The extent to which the tax bill is "inevitable" remains to be seen, but at the moment, financial markets are still treating it as "highly likely"--just not as inevitable as yesterday around noon Eastern.  Since then, we've learned that the growth "triggers" (discussed as a way to gain the votes of GOP deficit hawks) will not work under the current rules of the Senate.  As such, we're basically waiting to see what their workaround will be.

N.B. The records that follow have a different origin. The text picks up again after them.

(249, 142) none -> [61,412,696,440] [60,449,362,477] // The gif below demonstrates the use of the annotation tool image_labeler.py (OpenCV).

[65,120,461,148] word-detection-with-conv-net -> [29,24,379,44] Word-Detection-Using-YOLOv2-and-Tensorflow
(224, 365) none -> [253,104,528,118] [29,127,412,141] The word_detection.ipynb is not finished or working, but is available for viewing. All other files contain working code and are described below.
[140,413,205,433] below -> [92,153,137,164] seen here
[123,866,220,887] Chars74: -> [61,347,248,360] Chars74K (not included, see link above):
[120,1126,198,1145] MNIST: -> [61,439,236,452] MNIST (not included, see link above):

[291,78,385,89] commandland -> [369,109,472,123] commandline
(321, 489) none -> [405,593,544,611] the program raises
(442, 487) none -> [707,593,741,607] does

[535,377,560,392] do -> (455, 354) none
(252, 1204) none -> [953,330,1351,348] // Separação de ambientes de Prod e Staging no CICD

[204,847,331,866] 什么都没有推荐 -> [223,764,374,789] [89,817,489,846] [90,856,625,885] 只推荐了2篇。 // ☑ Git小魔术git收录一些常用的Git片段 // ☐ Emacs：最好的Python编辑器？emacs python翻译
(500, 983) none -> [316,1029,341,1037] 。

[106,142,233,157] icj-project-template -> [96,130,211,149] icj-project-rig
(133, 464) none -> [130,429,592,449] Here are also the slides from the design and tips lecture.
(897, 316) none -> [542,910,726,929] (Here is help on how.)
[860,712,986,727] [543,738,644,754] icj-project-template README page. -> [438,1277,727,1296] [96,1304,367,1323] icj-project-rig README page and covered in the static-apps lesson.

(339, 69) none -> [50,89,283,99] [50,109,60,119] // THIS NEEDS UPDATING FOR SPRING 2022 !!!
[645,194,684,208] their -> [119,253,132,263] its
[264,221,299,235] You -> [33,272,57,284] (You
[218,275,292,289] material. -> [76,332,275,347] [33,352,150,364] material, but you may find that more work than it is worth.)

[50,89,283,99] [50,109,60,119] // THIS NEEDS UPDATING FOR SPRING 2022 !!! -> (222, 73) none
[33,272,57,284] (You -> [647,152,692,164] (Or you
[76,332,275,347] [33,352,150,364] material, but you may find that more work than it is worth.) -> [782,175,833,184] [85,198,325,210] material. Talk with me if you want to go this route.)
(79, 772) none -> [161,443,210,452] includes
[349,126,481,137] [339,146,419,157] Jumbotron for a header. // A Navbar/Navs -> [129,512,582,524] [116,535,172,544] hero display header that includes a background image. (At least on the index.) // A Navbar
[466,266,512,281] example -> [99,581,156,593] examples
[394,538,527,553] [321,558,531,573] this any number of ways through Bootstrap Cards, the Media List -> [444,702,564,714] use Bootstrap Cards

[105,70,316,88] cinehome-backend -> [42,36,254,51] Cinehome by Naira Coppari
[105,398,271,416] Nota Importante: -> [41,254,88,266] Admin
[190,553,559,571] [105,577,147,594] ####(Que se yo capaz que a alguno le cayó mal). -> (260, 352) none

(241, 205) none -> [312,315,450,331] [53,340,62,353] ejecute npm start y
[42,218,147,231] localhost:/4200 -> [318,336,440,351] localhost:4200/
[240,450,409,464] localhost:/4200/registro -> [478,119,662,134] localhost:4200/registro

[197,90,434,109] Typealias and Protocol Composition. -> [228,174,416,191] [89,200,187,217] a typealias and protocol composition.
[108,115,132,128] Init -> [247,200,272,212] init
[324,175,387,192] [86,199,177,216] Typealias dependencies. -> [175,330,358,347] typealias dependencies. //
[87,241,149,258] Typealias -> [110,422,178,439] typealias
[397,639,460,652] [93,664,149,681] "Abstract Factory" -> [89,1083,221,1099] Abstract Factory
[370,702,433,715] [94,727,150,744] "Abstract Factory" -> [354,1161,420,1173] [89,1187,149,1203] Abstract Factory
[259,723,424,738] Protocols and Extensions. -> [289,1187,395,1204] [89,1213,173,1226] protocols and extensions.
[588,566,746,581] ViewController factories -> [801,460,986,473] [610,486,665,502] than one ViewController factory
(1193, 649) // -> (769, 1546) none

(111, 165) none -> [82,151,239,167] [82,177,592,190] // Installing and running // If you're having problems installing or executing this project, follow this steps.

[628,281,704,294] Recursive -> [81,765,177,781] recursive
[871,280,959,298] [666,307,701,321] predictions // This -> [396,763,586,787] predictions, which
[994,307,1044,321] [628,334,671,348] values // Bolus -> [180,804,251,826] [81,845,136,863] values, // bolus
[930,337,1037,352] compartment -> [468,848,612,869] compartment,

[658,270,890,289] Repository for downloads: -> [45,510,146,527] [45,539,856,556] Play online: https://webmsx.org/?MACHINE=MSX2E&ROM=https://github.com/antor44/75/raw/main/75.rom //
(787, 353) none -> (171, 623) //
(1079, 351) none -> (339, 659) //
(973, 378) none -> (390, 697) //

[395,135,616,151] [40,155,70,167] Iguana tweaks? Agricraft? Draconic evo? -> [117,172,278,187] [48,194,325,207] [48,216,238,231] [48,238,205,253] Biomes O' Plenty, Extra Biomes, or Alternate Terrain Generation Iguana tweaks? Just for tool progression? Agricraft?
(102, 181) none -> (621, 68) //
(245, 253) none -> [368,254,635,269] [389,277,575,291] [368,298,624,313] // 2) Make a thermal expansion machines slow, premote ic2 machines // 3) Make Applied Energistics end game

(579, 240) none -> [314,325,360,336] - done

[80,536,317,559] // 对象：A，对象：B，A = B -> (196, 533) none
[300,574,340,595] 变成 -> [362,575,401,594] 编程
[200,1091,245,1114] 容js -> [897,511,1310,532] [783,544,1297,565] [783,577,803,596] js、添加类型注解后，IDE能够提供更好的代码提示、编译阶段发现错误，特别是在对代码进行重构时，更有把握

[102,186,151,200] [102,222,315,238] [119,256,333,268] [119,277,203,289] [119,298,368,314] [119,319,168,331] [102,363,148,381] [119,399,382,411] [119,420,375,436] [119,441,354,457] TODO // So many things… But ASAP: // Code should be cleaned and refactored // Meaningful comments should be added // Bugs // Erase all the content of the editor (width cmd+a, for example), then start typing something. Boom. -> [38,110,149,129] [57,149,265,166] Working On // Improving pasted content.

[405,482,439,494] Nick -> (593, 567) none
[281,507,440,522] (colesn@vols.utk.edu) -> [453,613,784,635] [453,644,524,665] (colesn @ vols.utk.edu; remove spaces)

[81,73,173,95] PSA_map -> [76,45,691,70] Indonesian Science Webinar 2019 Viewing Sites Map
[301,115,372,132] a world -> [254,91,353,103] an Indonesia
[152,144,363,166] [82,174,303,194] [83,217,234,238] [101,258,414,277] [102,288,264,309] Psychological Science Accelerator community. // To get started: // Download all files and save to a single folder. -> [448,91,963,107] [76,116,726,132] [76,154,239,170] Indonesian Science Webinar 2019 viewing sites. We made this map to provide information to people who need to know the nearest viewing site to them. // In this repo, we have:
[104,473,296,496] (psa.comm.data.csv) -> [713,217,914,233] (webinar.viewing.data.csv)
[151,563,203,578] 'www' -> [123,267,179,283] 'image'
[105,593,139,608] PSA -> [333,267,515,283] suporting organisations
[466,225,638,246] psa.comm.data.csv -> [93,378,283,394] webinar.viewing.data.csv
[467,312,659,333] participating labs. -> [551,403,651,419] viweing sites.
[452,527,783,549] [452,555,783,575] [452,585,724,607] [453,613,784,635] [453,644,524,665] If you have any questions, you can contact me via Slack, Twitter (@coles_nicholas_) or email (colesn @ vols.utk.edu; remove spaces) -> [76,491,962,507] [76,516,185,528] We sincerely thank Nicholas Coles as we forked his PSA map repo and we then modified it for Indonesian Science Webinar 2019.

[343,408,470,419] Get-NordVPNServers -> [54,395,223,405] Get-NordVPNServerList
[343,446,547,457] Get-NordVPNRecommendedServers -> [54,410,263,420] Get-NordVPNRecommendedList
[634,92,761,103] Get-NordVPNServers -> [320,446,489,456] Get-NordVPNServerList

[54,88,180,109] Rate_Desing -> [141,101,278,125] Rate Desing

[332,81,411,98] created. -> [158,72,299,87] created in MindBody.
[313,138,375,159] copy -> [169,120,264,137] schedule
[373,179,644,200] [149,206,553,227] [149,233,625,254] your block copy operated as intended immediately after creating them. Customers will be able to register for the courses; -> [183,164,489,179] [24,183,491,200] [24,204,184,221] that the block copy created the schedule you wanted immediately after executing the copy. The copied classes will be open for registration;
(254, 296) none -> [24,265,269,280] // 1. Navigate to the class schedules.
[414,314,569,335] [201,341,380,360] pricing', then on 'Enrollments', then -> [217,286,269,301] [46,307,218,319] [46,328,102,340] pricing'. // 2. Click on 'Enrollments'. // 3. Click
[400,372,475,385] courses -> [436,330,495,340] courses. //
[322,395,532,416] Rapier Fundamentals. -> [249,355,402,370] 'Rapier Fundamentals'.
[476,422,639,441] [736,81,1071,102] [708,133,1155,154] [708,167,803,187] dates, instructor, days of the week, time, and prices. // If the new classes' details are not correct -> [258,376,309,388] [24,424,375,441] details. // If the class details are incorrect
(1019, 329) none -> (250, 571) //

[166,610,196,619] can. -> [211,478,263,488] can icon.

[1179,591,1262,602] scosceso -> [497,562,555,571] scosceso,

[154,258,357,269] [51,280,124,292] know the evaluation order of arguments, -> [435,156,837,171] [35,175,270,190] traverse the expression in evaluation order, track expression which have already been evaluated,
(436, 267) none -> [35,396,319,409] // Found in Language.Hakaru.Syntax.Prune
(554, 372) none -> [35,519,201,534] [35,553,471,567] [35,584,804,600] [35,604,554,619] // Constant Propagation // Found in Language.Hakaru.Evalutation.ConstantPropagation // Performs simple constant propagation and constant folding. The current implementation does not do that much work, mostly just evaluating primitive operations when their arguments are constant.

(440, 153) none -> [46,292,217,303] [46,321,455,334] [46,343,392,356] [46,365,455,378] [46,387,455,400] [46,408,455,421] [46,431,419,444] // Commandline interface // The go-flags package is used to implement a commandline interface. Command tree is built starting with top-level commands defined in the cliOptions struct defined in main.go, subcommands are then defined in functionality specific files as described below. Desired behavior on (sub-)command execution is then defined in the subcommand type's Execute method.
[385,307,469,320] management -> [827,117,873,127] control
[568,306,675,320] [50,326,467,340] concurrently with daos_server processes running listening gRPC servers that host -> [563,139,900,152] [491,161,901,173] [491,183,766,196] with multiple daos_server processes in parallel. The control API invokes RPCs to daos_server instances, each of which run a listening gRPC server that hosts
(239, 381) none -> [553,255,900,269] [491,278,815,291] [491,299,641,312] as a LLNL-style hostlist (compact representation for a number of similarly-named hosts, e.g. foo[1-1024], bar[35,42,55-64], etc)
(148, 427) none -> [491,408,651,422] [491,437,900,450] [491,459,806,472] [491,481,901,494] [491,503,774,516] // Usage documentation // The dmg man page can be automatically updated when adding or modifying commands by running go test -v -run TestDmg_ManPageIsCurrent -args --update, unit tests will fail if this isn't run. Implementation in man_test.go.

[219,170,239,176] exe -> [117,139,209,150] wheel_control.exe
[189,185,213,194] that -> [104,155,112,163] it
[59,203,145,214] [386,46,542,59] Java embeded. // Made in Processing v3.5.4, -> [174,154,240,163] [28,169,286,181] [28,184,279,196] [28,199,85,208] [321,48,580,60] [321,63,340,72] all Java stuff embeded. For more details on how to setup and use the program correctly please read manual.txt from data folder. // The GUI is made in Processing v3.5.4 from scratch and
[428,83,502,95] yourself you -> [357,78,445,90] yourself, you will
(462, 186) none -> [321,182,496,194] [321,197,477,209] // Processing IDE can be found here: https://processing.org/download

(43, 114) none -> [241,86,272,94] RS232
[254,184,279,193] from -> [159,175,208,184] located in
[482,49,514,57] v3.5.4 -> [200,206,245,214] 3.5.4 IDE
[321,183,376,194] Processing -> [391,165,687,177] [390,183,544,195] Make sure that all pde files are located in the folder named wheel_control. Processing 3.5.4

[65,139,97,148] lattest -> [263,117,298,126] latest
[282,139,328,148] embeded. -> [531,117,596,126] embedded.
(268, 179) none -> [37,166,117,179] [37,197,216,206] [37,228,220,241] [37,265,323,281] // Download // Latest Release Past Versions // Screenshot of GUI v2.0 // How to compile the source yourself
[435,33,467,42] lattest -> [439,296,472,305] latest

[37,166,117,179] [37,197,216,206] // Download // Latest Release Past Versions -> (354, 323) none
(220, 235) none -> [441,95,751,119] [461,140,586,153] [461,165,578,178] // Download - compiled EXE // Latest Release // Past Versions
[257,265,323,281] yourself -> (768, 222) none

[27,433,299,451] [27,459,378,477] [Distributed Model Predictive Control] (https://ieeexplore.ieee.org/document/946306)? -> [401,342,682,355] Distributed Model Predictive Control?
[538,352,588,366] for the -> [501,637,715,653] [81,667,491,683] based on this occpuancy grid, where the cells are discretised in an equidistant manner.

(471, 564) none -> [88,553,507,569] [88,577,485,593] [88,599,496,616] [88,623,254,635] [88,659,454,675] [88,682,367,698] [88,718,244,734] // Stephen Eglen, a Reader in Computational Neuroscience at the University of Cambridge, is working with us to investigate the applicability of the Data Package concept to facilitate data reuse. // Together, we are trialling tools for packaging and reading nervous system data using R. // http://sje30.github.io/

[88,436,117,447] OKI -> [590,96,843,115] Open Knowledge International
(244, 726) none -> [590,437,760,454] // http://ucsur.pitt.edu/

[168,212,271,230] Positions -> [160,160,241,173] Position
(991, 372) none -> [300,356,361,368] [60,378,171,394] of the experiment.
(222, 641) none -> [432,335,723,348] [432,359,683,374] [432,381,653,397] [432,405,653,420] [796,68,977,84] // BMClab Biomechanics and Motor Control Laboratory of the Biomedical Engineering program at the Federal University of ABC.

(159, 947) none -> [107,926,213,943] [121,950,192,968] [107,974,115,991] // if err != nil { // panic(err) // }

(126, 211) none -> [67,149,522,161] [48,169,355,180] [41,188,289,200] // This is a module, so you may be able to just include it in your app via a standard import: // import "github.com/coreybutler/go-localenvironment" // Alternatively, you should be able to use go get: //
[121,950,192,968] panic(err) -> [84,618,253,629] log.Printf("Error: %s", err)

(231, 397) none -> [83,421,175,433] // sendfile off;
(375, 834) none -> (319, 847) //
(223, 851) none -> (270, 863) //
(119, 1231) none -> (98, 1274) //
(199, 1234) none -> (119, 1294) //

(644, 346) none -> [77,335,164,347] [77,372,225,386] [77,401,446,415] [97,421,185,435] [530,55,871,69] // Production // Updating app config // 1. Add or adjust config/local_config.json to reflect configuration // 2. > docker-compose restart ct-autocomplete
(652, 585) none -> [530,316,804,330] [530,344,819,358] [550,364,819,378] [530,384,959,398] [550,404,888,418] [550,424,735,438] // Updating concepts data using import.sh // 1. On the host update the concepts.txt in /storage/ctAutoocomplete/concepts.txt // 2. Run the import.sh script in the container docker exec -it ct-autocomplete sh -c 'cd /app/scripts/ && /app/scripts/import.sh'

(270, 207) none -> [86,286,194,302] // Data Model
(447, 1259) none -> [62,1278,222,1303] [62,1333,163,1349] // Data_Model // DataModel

Overnight treading reflected the pause in tax bill bullishness and leaves bonds on the upper edge of their recent range (in terms of yield).  That's BETTER than yesterday, considering we'd broken above that upper edge.  Let's call it 2.4-2.42--a narrow band of yields that I've been referring to as the "danger zone" for 2017 bond markets for most of 2017.

2017-12-1 open

In other words, the Senatorial stumbling block provided a glimmer of hope for bonds to avoid a true range breakout.  In order for that hope to be confirmed, we'd need the bill to fall flat on its face today.  In fact, we'd need the bill to be scrapped in the same way that health care reform was scrapped earlier this year.  At this point, that seems highly unlikely, and the absence of a sharper rally in bonds (or a sharper sell-off in stocks) stands as evidence.

Today's economic calendar leaves plenty of room for markets to focus on the outcome of the Senate vote and probable tweaks to the tax bill.  The only relevant data hits at 10am with ISM Manufacturing.  Even then, markets aren't much in the mood for econ data.